Without the pictures, set down every record below exactly as it reads.
——
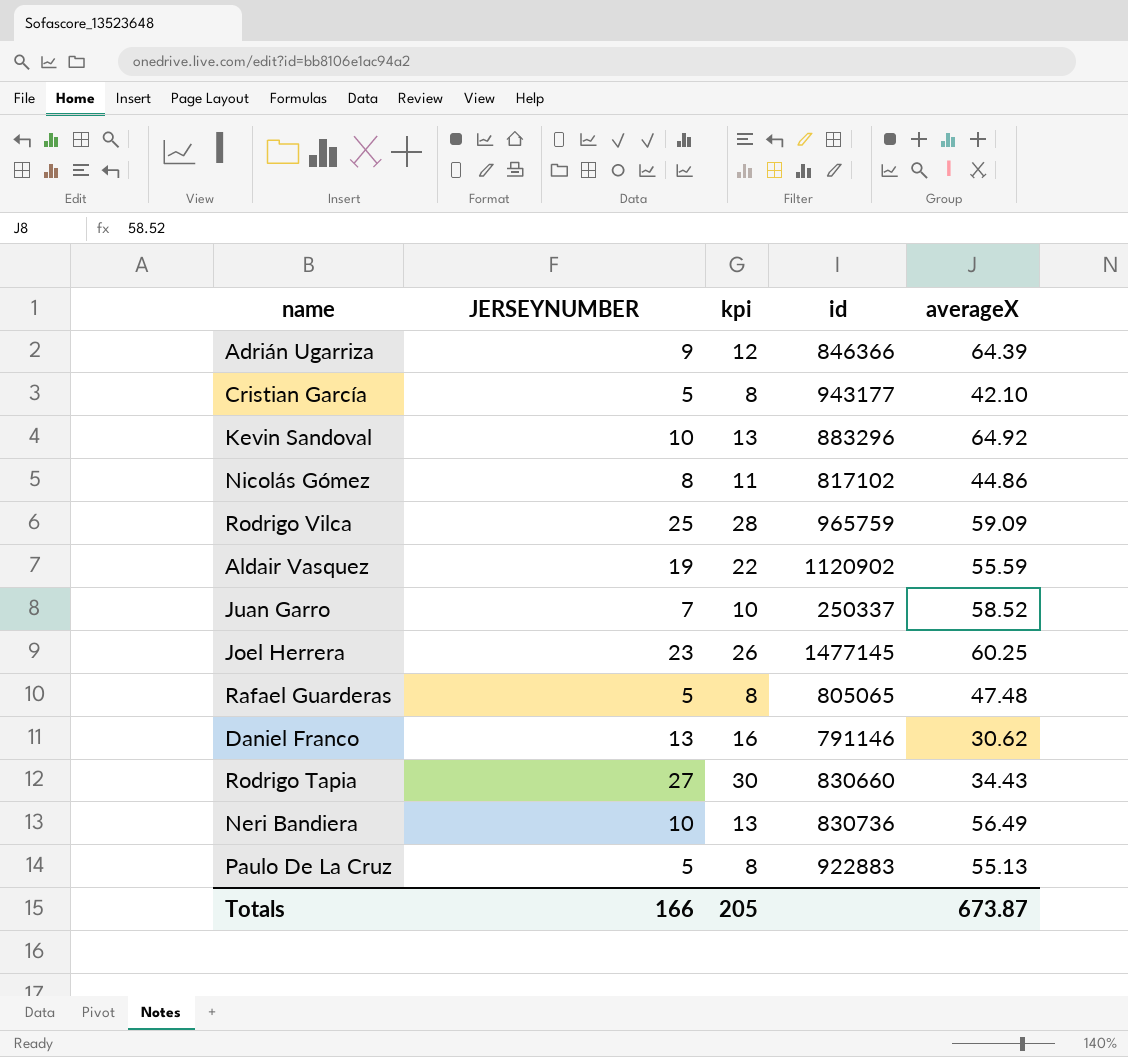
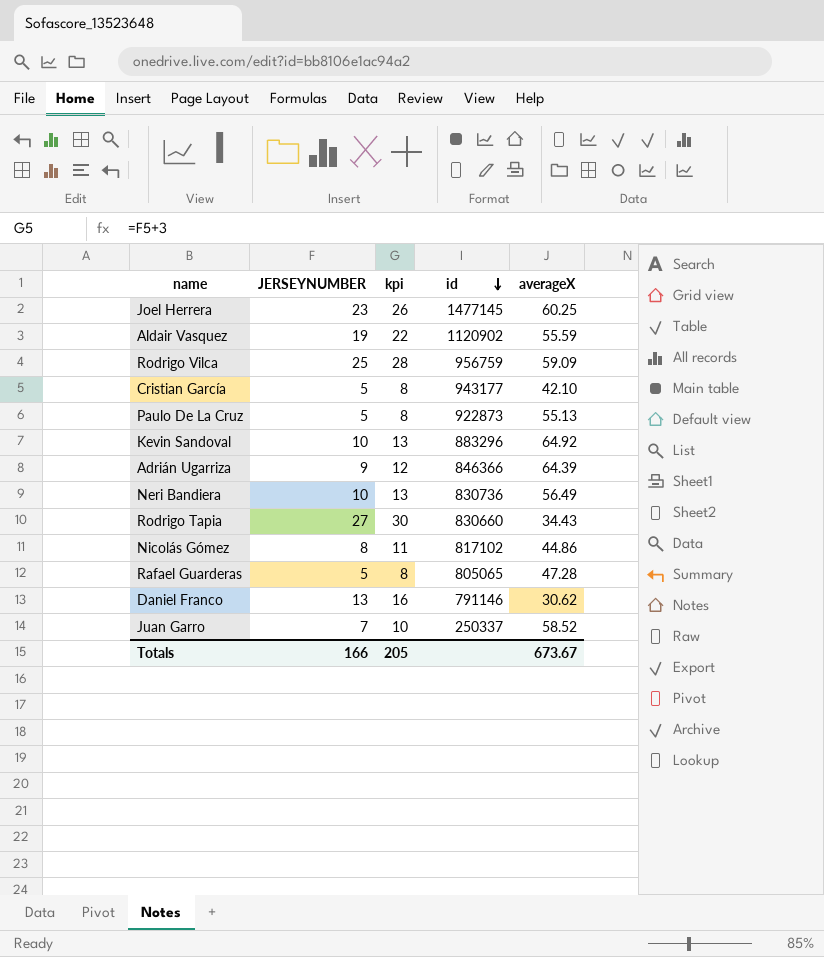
row order: none -> id descending
Rodrigo Vilca | id: 965759 -> 956759
Paulo De La Cruz | id: 922883 -> 922873
Rafael Guarderas | averageX: 47.48 -> 47.28
Totals | averageX: 673.87 -> 673.67

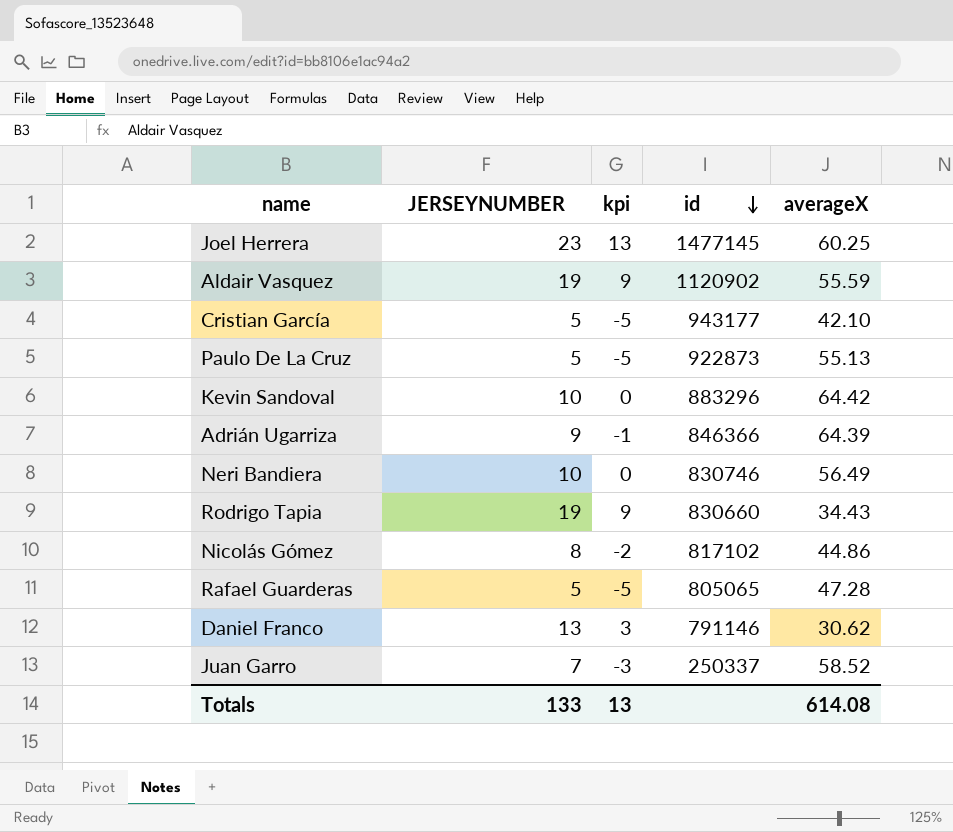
column kpi | formula: [JERSEYNUMBER] + 3 -> [JERSEYNUMBER] - 10
row Rodrigo Vilca: 25 | 28 | 956759 | 59.09 -> none
Kevin Sandoval | averageX: 64.92 -> 64.42
Neri Bandiera | id: 830736 -> 830746
Rodrigo Tapia | JERSEYNUMBER: 27 -> 19
Totals | JERSEYNUMBER: 166 -> 133
Totals | kpi: 205 -> 13
Totals | averageX: 673.67 -> 614.08

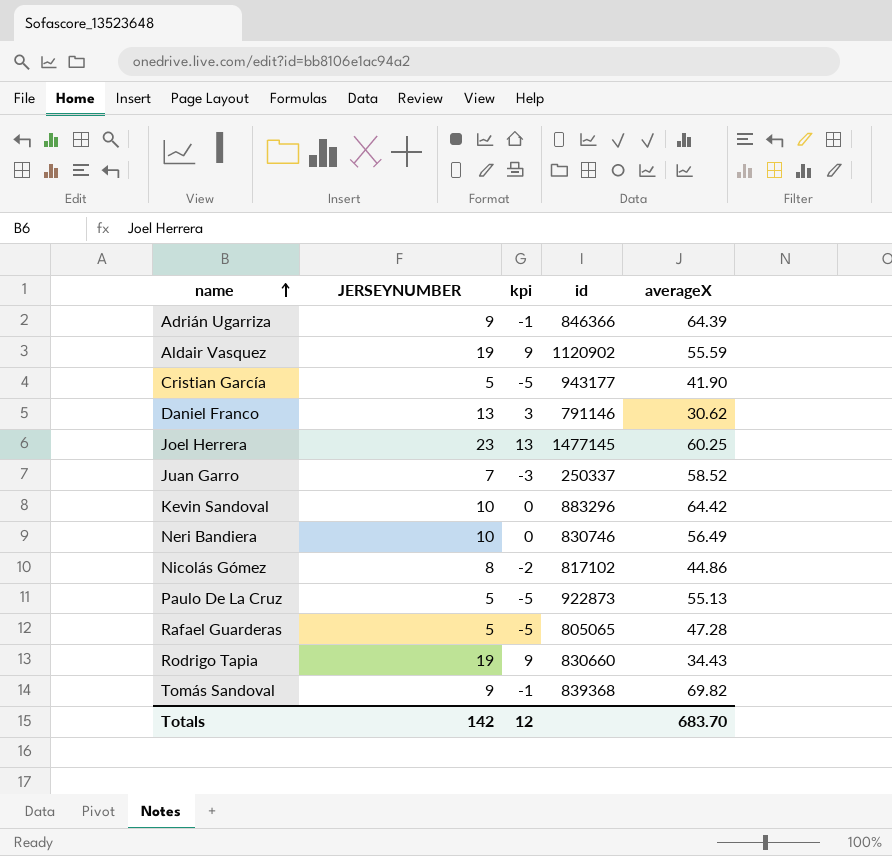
row order: id descending -> name ascending
Cristian García | averageX: 42.10 -> 41.90
row Tomás Sandoval: none -> 9 | -1 | 839368 | 69.82
Totals | JERSEYNUMBER: 133 -> 142
Totals | kpi: 13 -> 12
Totals | averageX: 614.08 -> 683.70

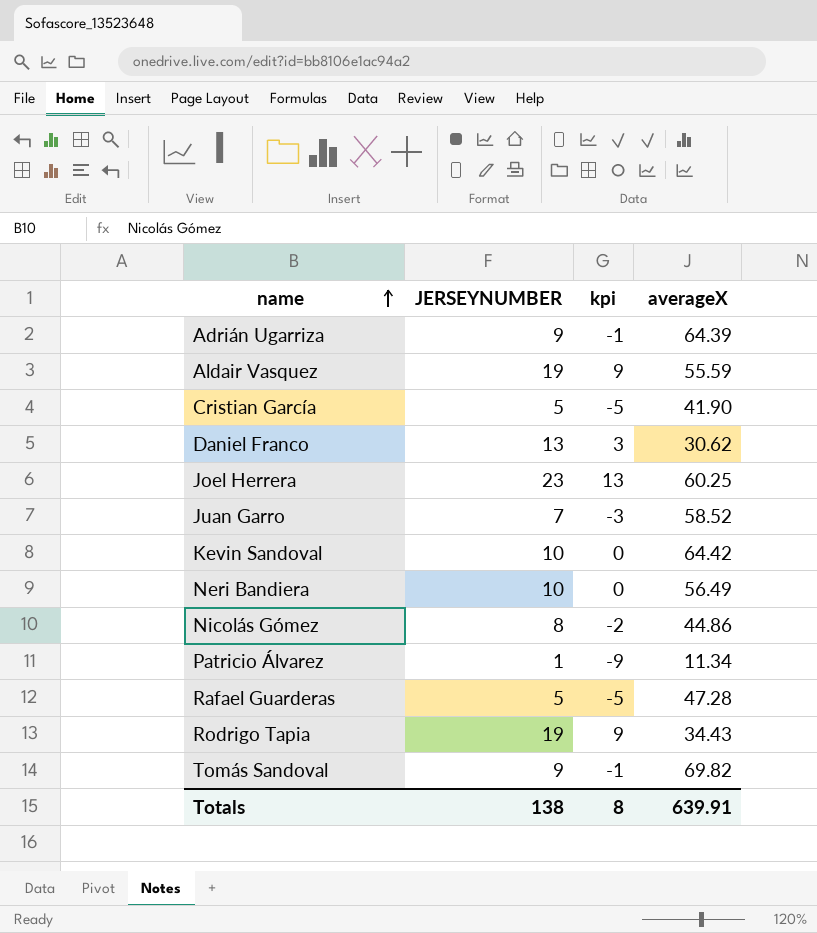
column id | position: 4 -> none
row Paulo De La Cruz: 5 | -5 | 922873 | 55.13 -> none
row Patricio Álvarez: none -> 1 | -9 | 11.34
Totals | JERSEYNUMBER: 142 -> 138
Totals | kpi: 12 -> 8
Totals | averageX: 683.70 -> 639.91

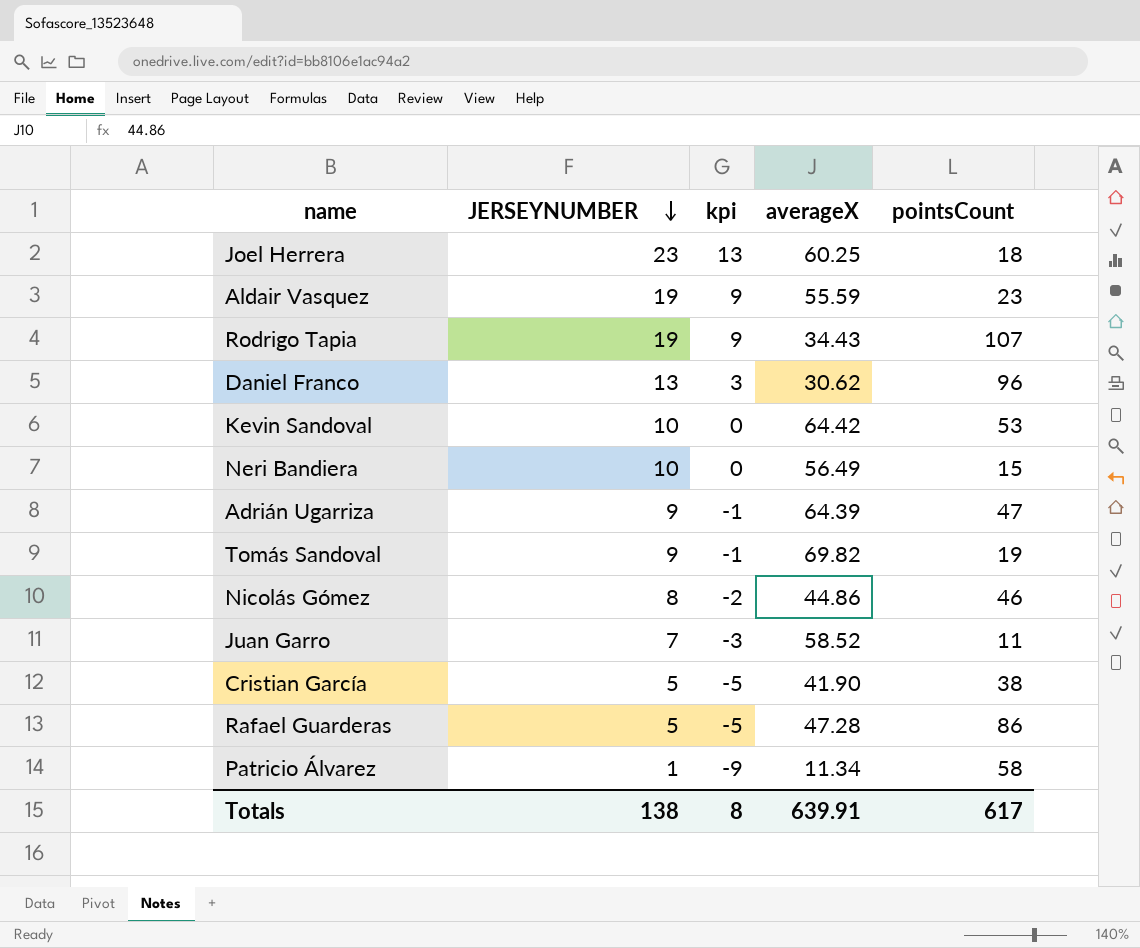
row order: name ascending -> JERSEYNUMBER descending
column pointsCount | position: none -> 5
——
■ Answer to the exercise:
row order: none -> id descending
Rodrigo Vilca | id: 965759 -> 956759
Paulo De La Cruz | id: 922883 -> 922873
Rafael Guarderas | averageX: 47.48 -> 47.28
Totals | averageX: 673.87 -> 673.67

column kpi | formula: [JERSEYNUMBER] + 3 -> [JERSEYNUMBER] - 10
row Rodrigo Vilca: 25 | 28 | 956759 | 59.09 -> none
Kevin Sandoval | averageX: 64.92 -> 64.42
Neri Bandiera | id: 830736 -> 830746
Rodrigo Tapia | JERSEYNUMBER: 27 -> 19
Totals | JERSEYNUMBER: 166 -> 133
Totals | kpi: 205 -> 13
Totals | averageX: 673.67 -> 614.08

row order: id descending -> name ascending
Cristian García | averageX: 42.10 -> 41.90
row Tomás Sandoval: none -> 9 | -1 | 839368 | 69.82
Totals | JERSEYNUMBER: 133 -> 142
Totals | kpi: 13 -> 12
Totals | averageX: 614.08 -> 683.70

column id | position: 4 -> none
row Paulo De La Cruz: 5 | -5 | 922873 | 55.13 -> none
row Patricio Álvarez: none -> 1 | -9 | 11.34
Totals | JERSEYNUMBER: 142 -> 138
Totals | kpi: 12 -> 8
Totals | averageX: 683.70 -> 639.91

row order: name ascending -> JERSEYNUMBER descending
column pointsCount | position: none -> 5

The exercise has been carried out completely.